Omit the images, then repeat the listing exactly.

** Data shown follows **

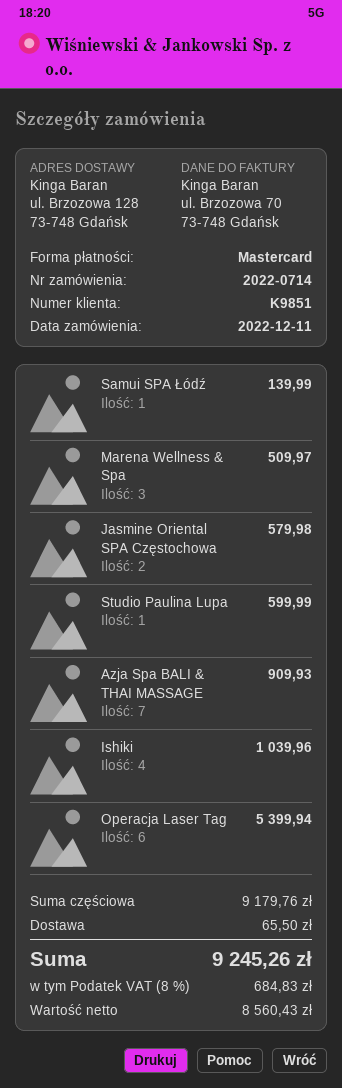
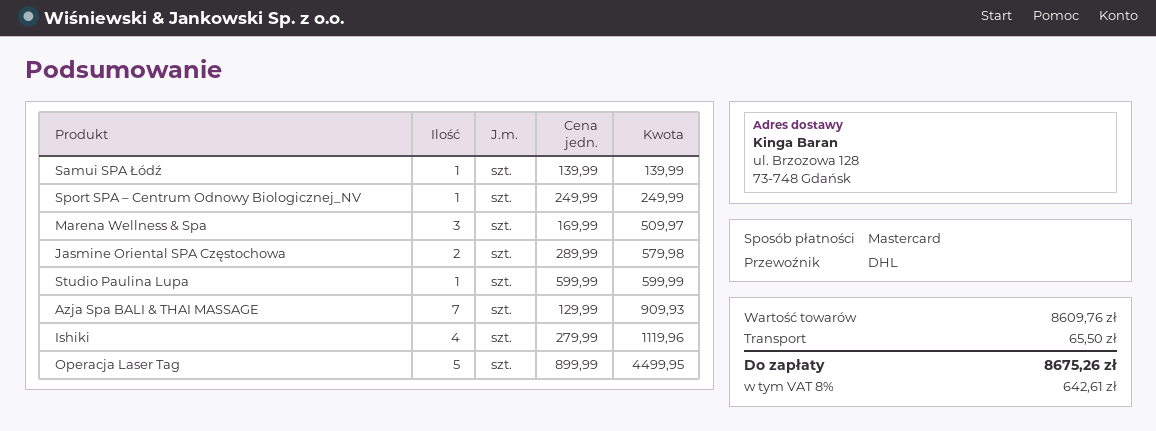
Ishiki: 4 for 1039.96 -> 4 for 1119.96
Operacja Laser Tag: 6 for 5399.94 -> 5 for 4499.95
Sport SPA – Centrum Odnowy Biologicznej_NV: none -> 1 for 249.99
subtotal: 9179.76 -> 8609.76
tax: 8% = 684.83 -> 8% = 642.61
total: 9245.26 -> 8675.26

** End of Data shown **

• Result below
Ishiki: 4 for 1039.96 -> 4 for 1119.96
Operacja Laser Tag: 6 for 5399.94 -> 5 for 4499.95
Sport SPA – Centrum Odnowy Biologicznej_NV: none -> 1 for 249.99
subtotal: 9179.76 -> 8609.76
tax: 8% = 684.83 -> 8% = 642.61
total: 9245.26 -> 8675.26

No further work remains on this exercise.